例えば、学習障害で書字が苦手な子どもについてはワープロの活用を、また聴覚過敏のある子どもについてはノイズ除去機能のあるヘッドフォッンの着用を試してみることなどが提案されています。
このような支援をしようとすると、「それは障害に対する本質的な教育ではない」というような批判が出ることがあります。それに対して中邑先生は次のように書いています。
(障害のある)「子どもたちが自分で学び自分で働けるようにテクノロジーで武装し、他の子どもと同じスタートラインに立ってもらう必要があるわけです。」(p26)
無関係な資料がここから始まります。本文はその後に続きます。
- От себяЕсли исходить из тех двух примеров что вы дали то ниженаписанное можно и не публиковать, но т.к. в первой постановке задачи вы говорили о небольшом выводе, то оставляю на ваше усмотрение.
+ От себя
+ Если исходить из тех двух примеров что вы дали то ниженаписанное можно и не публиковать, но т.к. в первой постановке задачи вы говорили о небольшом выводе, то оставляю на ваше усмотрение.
支援はその子のニーズに応じるために必要なもの。私たちの眼鏡と一緒です。眼鏡をかけている子がクラスの少数派だからといって、そのような道具を使うことが不公平だと思うでしょうか? 眼鏡をかけることで、みんなと同じように学習できるスタートラインにつけるのです。発達障害のある子どもへのテクノロジー利用もそれと同じだと中邑先生はいいます。
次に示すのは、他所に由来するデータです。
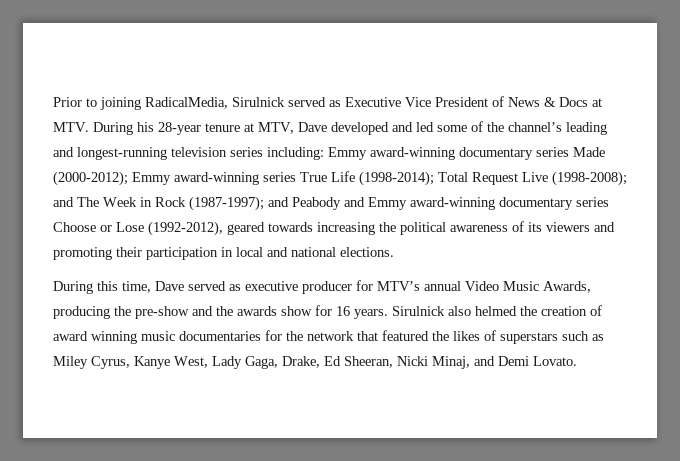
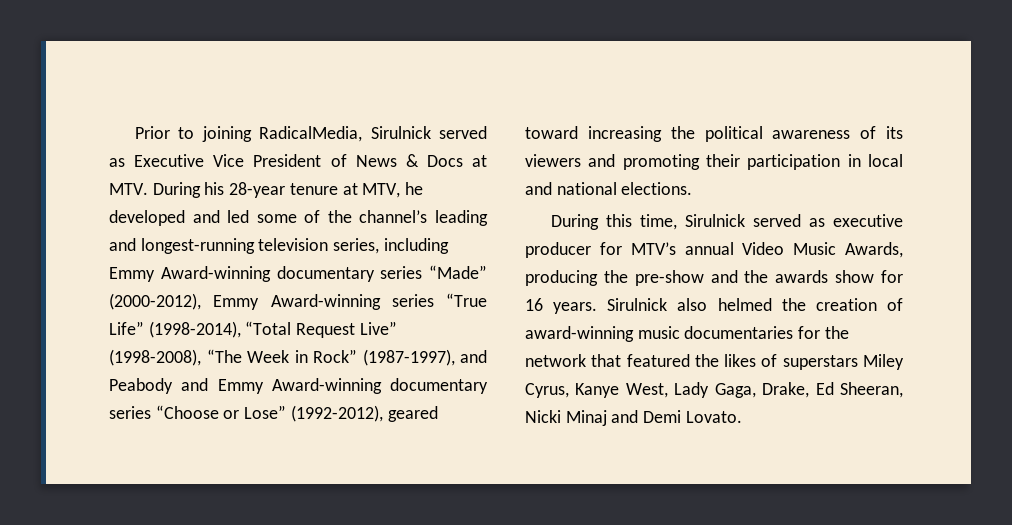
- Prior to joining RadicalMedia, Sirulnick served as Executive Vice President of News & Docs at MTV. During his 28-year tenure at MTV, Dave developed and led some of the channel’s leading and longest-running television series including: Emmy award-winning documentary series Made (2000-2012); Emmy award-winning series True Life (1998-2014); Total Request Live (1998-2008); and The Week in Rock (1987-1997); and Peabody and Emmy award-winning documentary series Choose or Lose (1992-2012), geared towards increasing the political awareness of its viewers and promoting their participation in local and national elections.
+ Prior to joining RadicalMedia, Sirulnick served as Executive Vice President of News & Docs at MTV. During his 28-year tenure at MTV, he developed and led some of the channel’s leading and longest-running television series, including Emmy Award-winning documentary series “Made” (2000-2012), Emmy Award-winning series “True Life” (1998-2014), “Total Request Live” (1998-2008), “The Week in Rock” (1987-1997), and Peabody and Emmy Award-winning documentary series “Choose or Lose” (1992-2012), geared toward increasing the political awareness of its viewers and promoting their participation in local and national elections.
- During this time, Dave served as executive producer for MTV’s annual Video Music Awards, producing the pre-show and the awards show for 16 years.
+ During this time, Sirulnick served as executive producer for MTV’s annual Video Music Awards, producing the pre-show and the awards show for 16 years.
- Sirulnick also helmed the creation of award winning music documentaries for the network that featured the likes of superstars such as Miley Cyrus, Kanye West, Lady Gaga, Drake, Ed Sheeran, Nicki Minaj, and Demi Lovato.
+ Sirulnick also helmed the creation of award-winning music documentaries for the network that featured the likes of superstars Miley Cyrus, Kanye West, Lady Gaga, Drake, Ed Sheeran, Nicki Minaj and Demi Lovato.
もちろん本書でも、ドリル的教育やリハビリを否定しているわけではありません。そうではなくて、今困っている子どもたちに今できる支援を考えることも同時に重要なことだと主張されています。
きれいな文字を書けるようになることも大事だけど、ワープロを使って作文の技術を身につけることも大事。文章を書く楽しさを味わうのはもっと大事。このバランスを大切にしていきたいですね。